Gülümsedi. Bende gülümsedim. Ardından kapıyı açtı ve çekildi. Böylece içeri girmiştim. Alex'in odası hiç beklemediğim kadar güzeldi. Her prensin odasında olduğu gibi büyük bir balkonu vardı. Aslında terasdı. Ancak terasın tam karşısında söğüt ağaçları ve arasında da büyüyen pembe küpeli çiçekler vardı. Müthiş bir görünümdü. 

-Odanız o kadar güzel ki, büyülendiğimi itiraf etmeliyim, dedim. Tebessüm etmişti. 

-Bu arada leydim-kağıdı göstererek-bu kağıdın içinde ne yazdığını sorabilir miyim?

-Aaa şey yazmıştım. Dün sizinle saat 2 de sözleşmiştik ancak Prens Eric'in durumu yüzünden konuşamamıştık. Bu yüzden bugün konuşalım, diyordum. Eğer sizin içinde sakıncası yoksa.

-Elbette leydim. Hiç bir sakıncası yok.

-O halde anlaştık, dedim kocaman gülümseyerek.

-Anlaştık, dedi. Sarayın çanları çalıyordu. Bir an duraksayarak:

-Olamaz! Saat 6'mı oldu? Benim hemen gitmem gerekiyor! dedim ve kapıya doğru koştum. Alex kolumdan tuttu:

-Prens A-

-Eğer şimdi çıkarsanız diğer prensler geceyi benimle geçirdiğinizi düşünecekler.

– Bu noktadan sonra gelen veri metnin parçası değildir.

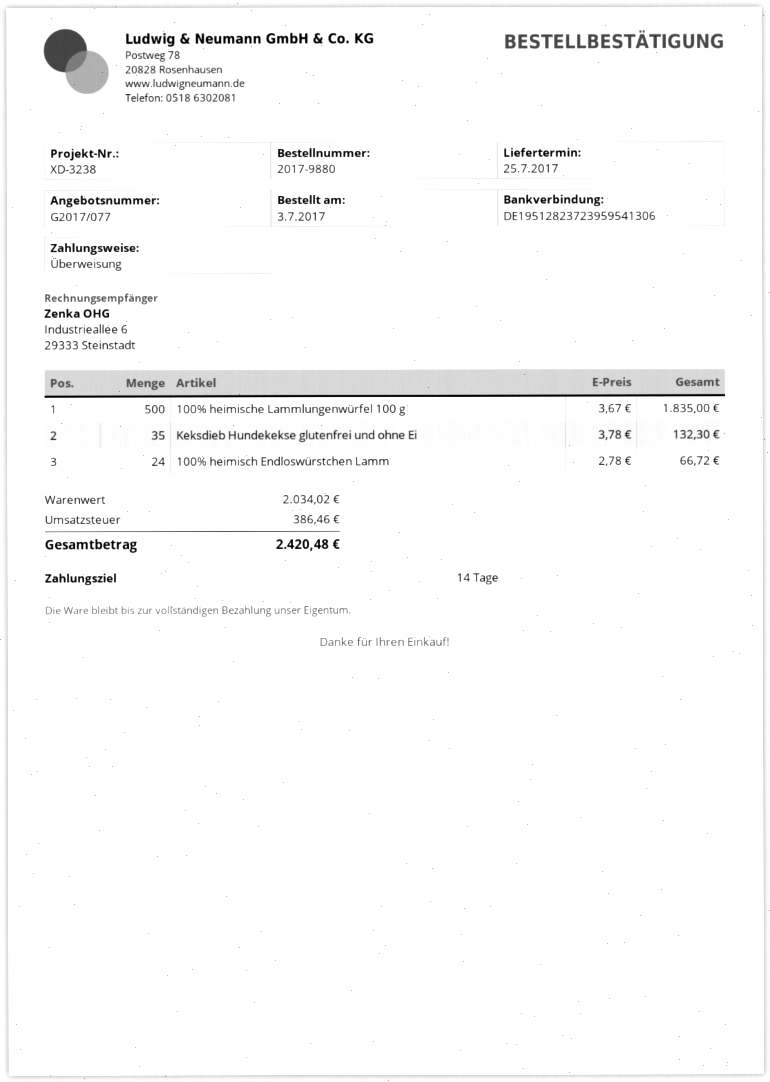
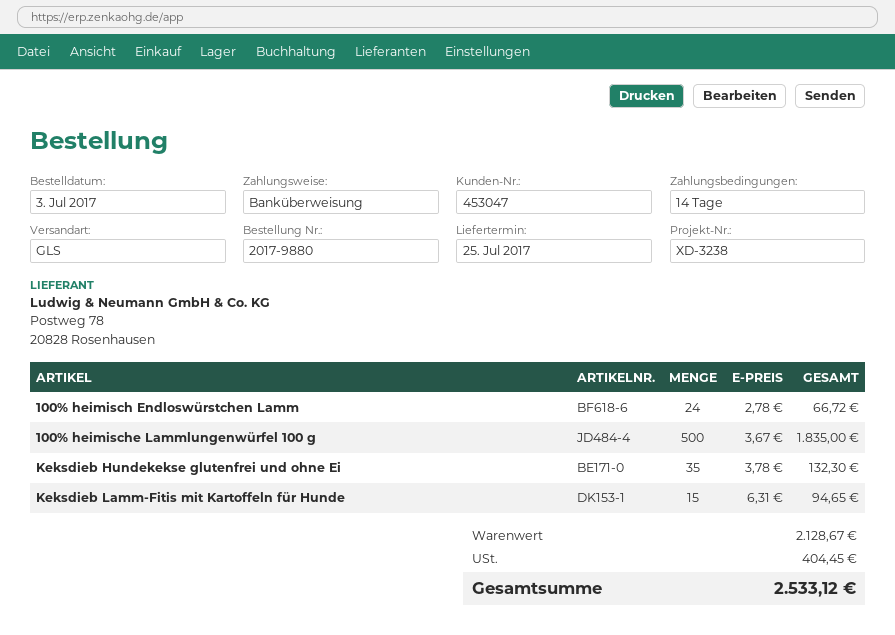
Keksdieb Lamm-Fitis mit Kartoffeln für Hunde: none -> 15 x 6.31 = 94.65
subtotal: 2034.02 -> 2128.67
tax: 386.46 -> 404.45
total: 2420.48 -> 2533.12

-Ne?! Neden öyle düşünsünler ki? Dedim sert çıkışarak. Arkama geçerek omuzlarımdan itip beni boydan aynanın karşısına götürdü.

-Şu anda saçlarınız tam olarak toplanmamış, makyajınız yapılmamış. Ayrıca henüz ben de üstümü giymiş değilim. Dışarıya böyle çıkarsak yanlış anlayabilirler. 

-Bunu bildiğin halde neden beni odana davet ettin?

-Bunu siz de biliyordunuz. Hem bütün bunları göze alarak girmediniz mi? dedi gıcık bir şekilde gülümseyerek. Etrafımda sinir krizi geçirerek dolanıyordum.

-Leydi Alexandra?

-NE? diye bağırdım. Kendimi kötü hissediyordum. Müstakbel eş adayıma bağırmıştım.

-Affedersiniz...şey ben kendimi çok kötü hissediyorum. Size istem dışı bağırdım. Özür dilerim.

-Sorun değil, dedi gülümseyerek. Ne kadar da pozitif düşünceliydi. 

-Aslında benim üstümü giymem gerekiyor.

-Ama ben buradayım.

-İşte bu yüzden ar-  kapı çalıyordu. İşte şimdi mahvoldum. Bütün itibarım kaybolacaktı. Leonardo kapıyı çalıyordu.

-Leydim, hemen terasa çıkın ve sesinizi çıkarmadan bekleyin lütfen!dedi.

-Tamam, dedim.Elimi hızlı tutup terasa çıktım. Alex perdeleri kapatmıştı. Ardından kapıyı açtı.

-Hala üstünü giymedin mi? diye soruyordu Leonardo. 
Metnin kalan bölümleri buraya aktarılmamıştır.